Our narratives about our lives influence our inflections and gestures and change how people see us. But beyond narratives, each person we interact with interprets us differently, understanding our words and actions through their own reservoir of connotations and past experiences. If we believe, for a moment, that each person's interpretation of us is a version of us, then there are myriad versions of us in the world. If actors were to play our lives, there would be as many versions of them (acting as us) in the world, too.

* * *

I asked an actor friend if he ever thinks about someone else playing him, in the play of his life, and he said that it would be inconceivable because someone with different thoughts would never say and do the exact things he does. This brings up an good point: if we think about other people playing our lives, it matters whether those people are doing so knowingly, as actors, or if they believe they are us.

In Jorge Luis Borges' story, "Pierre Menard, Author of Quixote," a twentieth-century French writer tries to recreate Don Quixote, writing the exact same text as Cervantes himself without remembering or looking at the original. "His admirable ambition was to create a number of pages which coincided—word for word and line for line—with those of Miguel de Cervantes." To do this, rather than trying to recreate Cervantes' experiences, to live Cervantes' life, and therefore to be inspired to write exactly the same text, he decides to continue to be Pierre Menard and "[come] to the Quixote through the experiences of Pierre Menard." In other words, despite having different thoughts and experiences than Cervantes, he would come to the exact words of Cervantes, although using those words differently, self-consciously writing in seventeenth-century Spanish.

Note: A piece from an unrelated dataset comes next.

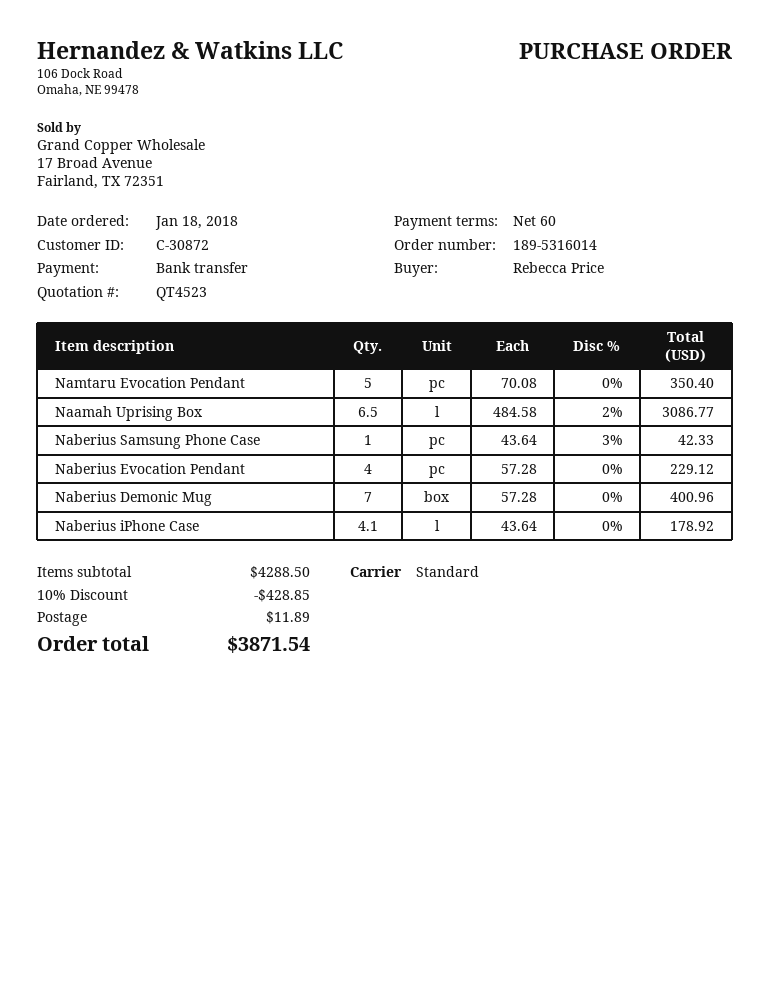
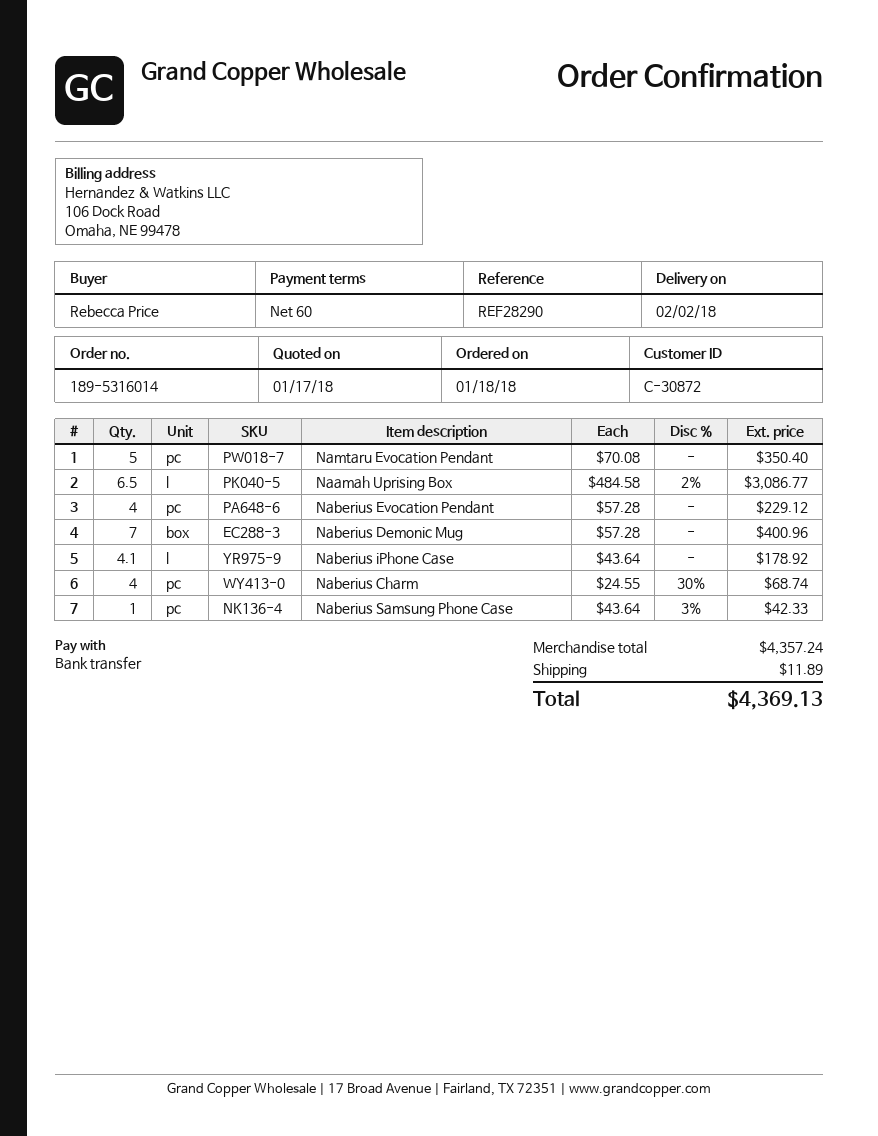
Naberius Charm: none -> 4 x 24.55 - 30% = 68.74
subtotal: 4288.50 -> 4357.24
discount: 10% = 428.85 -> none
total: 3871.54 -> 4369.13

In the story, Pierre Menard produces a "fragmentary Quixote." Although, in my thought experiment, someone else would be living our lives, while Borges' Menard specifically and intentionally does not live Cervantes' life, the two cases are only slightly different. If the person living your life believes it is their own life, the underlying question is the same: whether two people with different thoughts can come to the same words, the same movements in thought (or in their physical body).

One way to solve this problem is to imagine, for the sake of the thought experiment, that we live in a playwright's universe, where our words and "stage directions" are determined in advance, whether or not we believe we have free will. If this were the case, we would be as interchangeable as actors in a part. But that is not to say that every actor would play the role equally well.

The New York Time article about great Hamlet actors quotes Laurence Olivier saying, of John Barrymore, "it seemed to me that he breathed life into the character." Olivier was heavily influenced by Barrymore. His Hamlet would have been different if Barrymore never played the role.

Someone else could probably play each of us better than we play ourselves—with more warmth or more compassion. Someone could play us more interestingly, adding depth and shadings to our words. Someone could probably even play us more honestly than we play ourselves, expressing our emotions with less artifice and removing some of the layers between our hearts and the world. If we could watch these "performances," we would learn different possible ways of living. I wonder if this would change us. If we could pause our lives and watch someone else play out the day we lived yesterday, would we live differently tomorrow?